Editor's note: this is an abridged version of the Making Change podcast. You can listen to the extended interview here.
In mid-2000s, the two hospitals that provided most of the social services to residents of Lincoln, Neb., were grappling with a common problem: patients using their emergency rooms for nonemergency care.
To make matters worse, when one hospital would turn away a patient, that patient would often show up in the emergency room of the competing hospital.
Separately, the two hospitals—Saint Elizabeth Regional Medical Center and Bryan LGH Medical Center—approached Lori Seibel, chief executive of the Community Health Endowment, a Nebraska grant-making group.
Ms. Seibel knew she needed to work with both institutions to find a solution. And while it took nine months for the competitors to develop a plan, the results were impressive.

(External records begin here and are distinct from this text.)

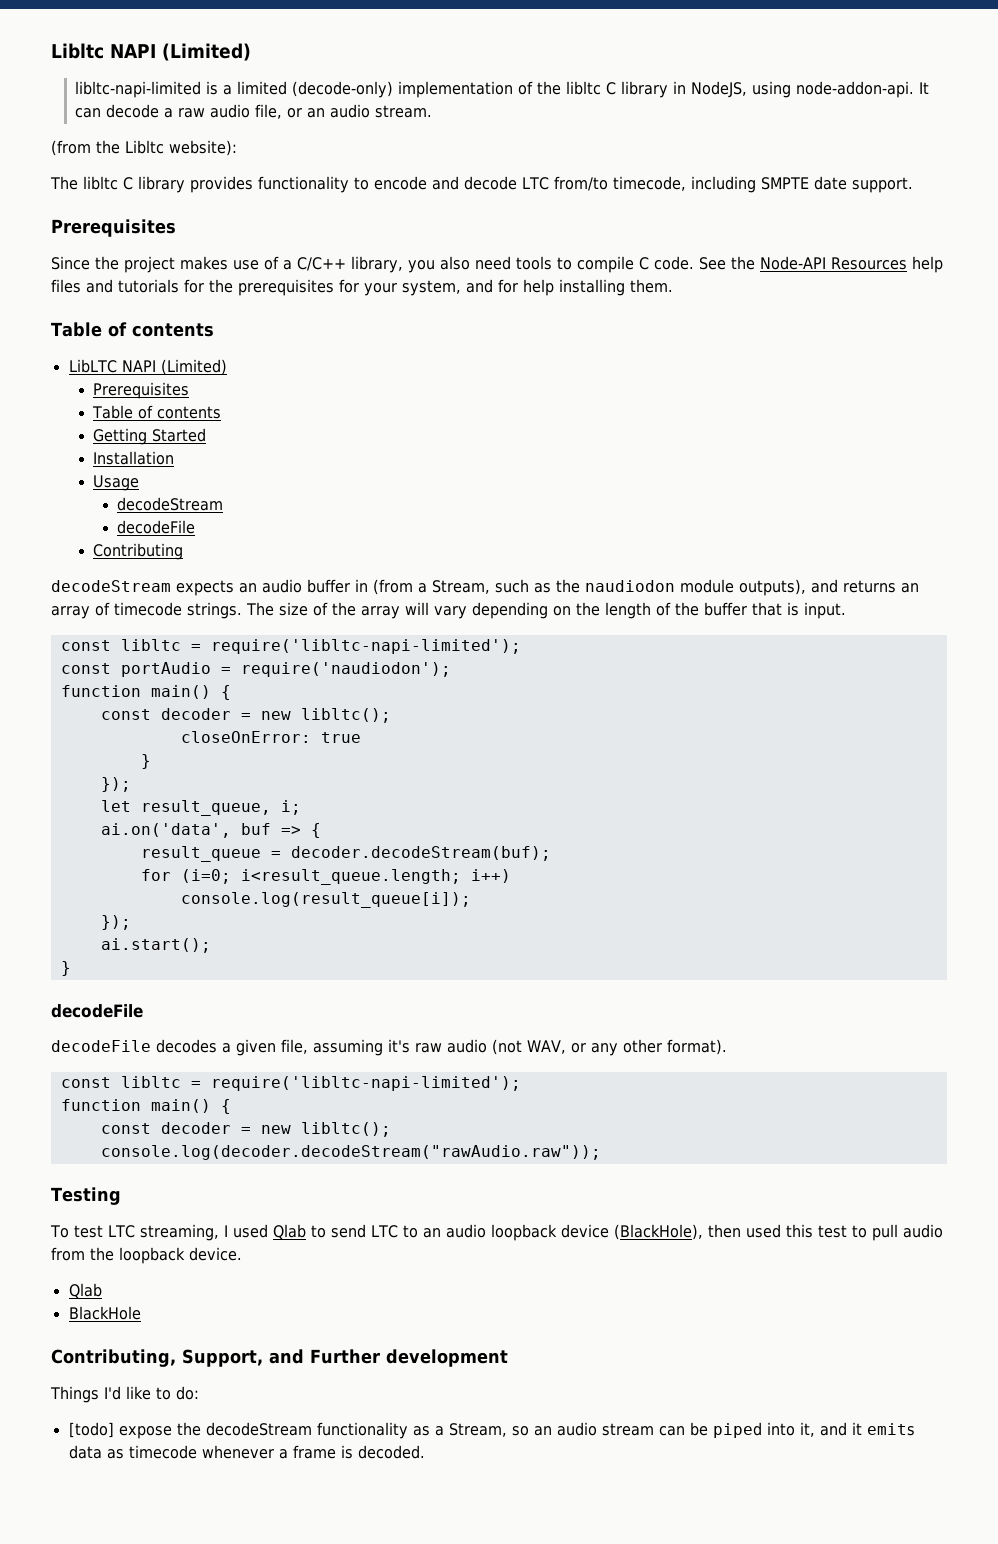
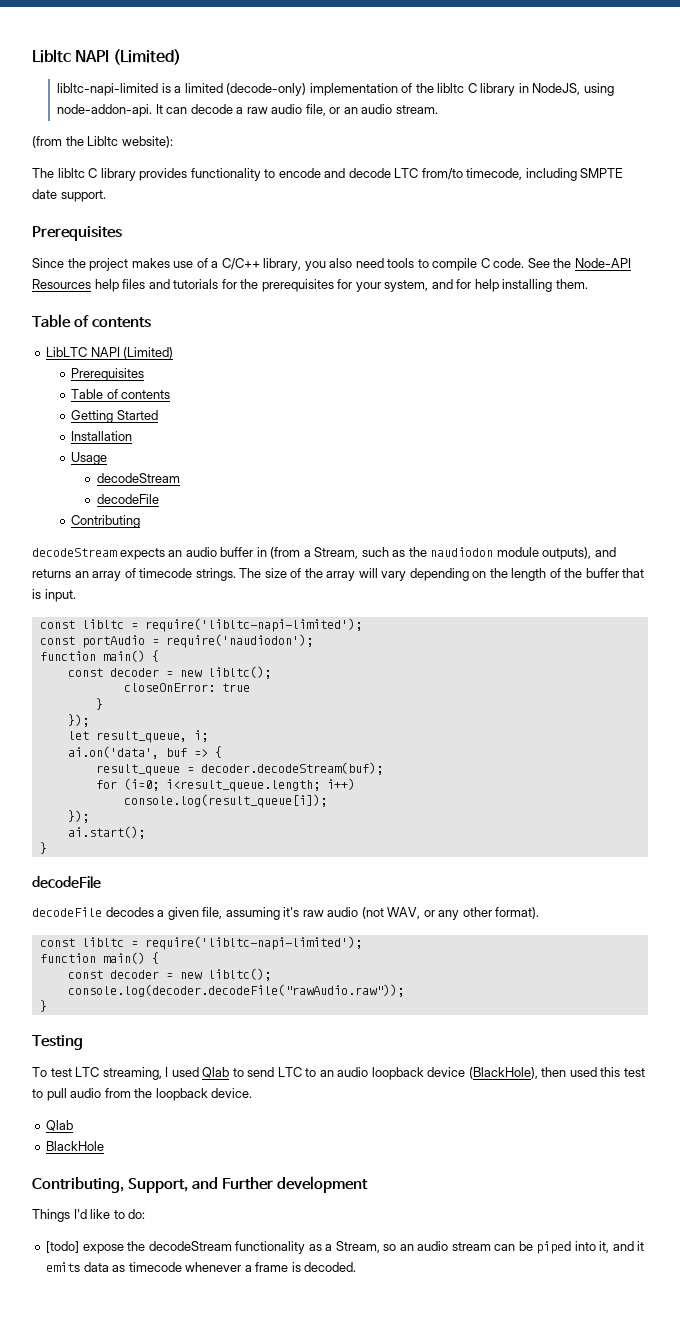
- console.log(decoder.decodeStream("rawAudio.raw"));
+ console.log(decoder.decodeFile("rawAudio.raw"));
+ }

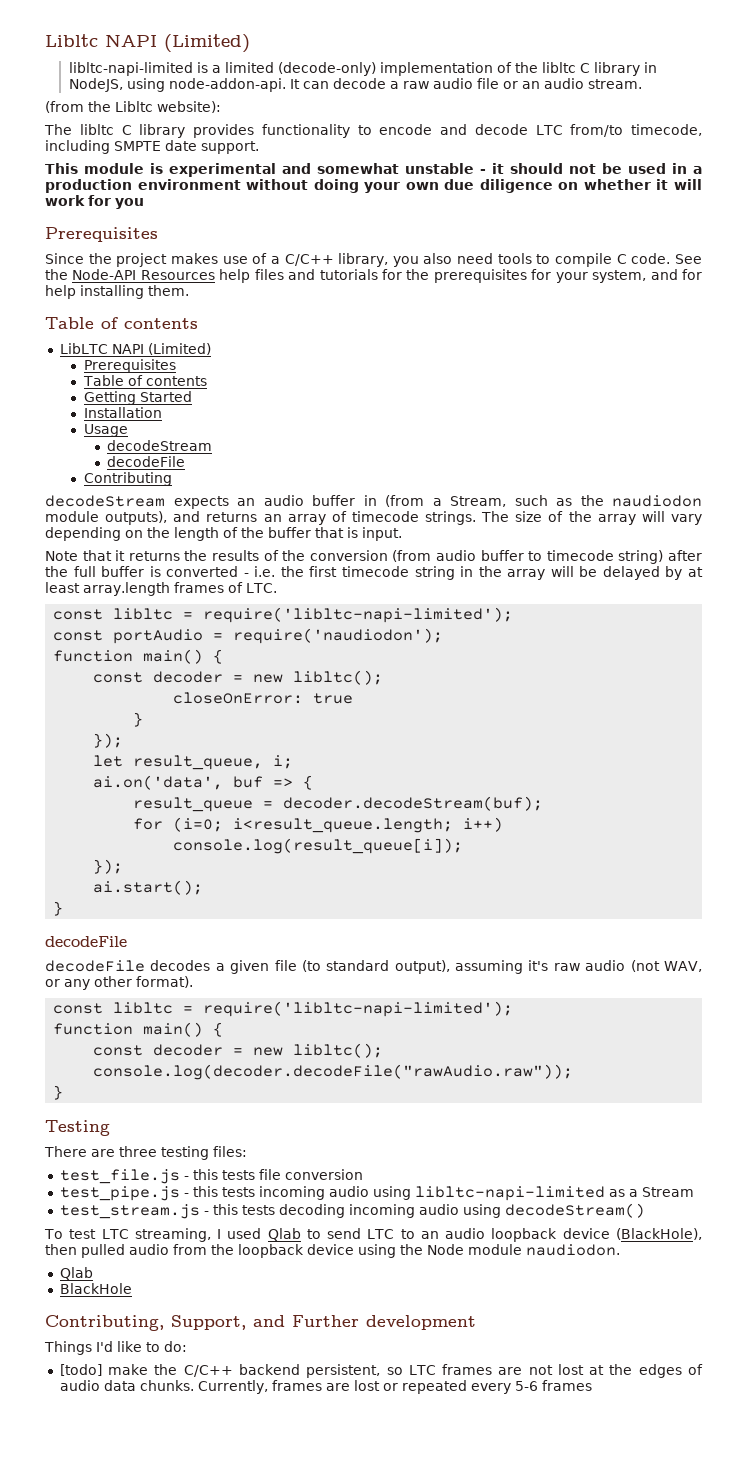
- It can decode a raw audio file, or an audio stream.
+ It can decode a raw audio file or an audio stream.
+ This module is experimental and somewhat unstable - it should not be used in a production environment without doing your own due diligence on whether it will work for you
+ Note that it returns the results of the conversion (from audio buffer to timecode string) after the full buffer is converted - i.e. the first timecode string in the array will be delayed by at least array.length frames of LTC.
- decodeFile decodes a given file, assuming it's raw audio (not WAV, or any other format).
+ decodeFile decodes a given file (to standard output), assuming it's raw audio (not WAV, or any other format).
+ There are three testing files:
+ test_file.js - this tests file conversion
+ test_pipe.js - this tests incoming audio using libltc-napi-limited as a Stream
+ test_stream.js - this tests decoding incoming audio using decodeStream()
- To test LTC streaming, I used Qlab to send LTC to an audio loopback device (BlackHole), then used this test to pull audio from the loopback device.
+ To test LTC streaming, I used Qlab to send LTC to an audio loopback device (BlackHole), then pulled audio from the loopback device using the Node module naudiodon.
- [todo] expose the decodeStream functionality as a Stream, so an audio stream can be piped into it, and it emits data as timecode whenever a frame is decoded.
+ [todo] make the C/C++ backend persistent, so LTC frames are not lost at the edges of audio data chunks. Currently, frames are lost or repeated every 5-6 frames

Now the hospitals flag patients who show up repeatedly for nonemergency care at either institution and give them counseling on affordable or free health-care programs.
As a result of the partnership, the cost of care for repeat emergency-room patients decreased by 75 percent, Ms. Seibel says. And patients are getting better care. Of 55 patients surveyed at the end of 2011 all had a primary-care physician within six months of enrolling in the counseling program.
In the latest episode of Making Change, Ms. Seibel explains how she approached this problem and how two competing organizations were able to collaborate on a way to solve an expensive problem.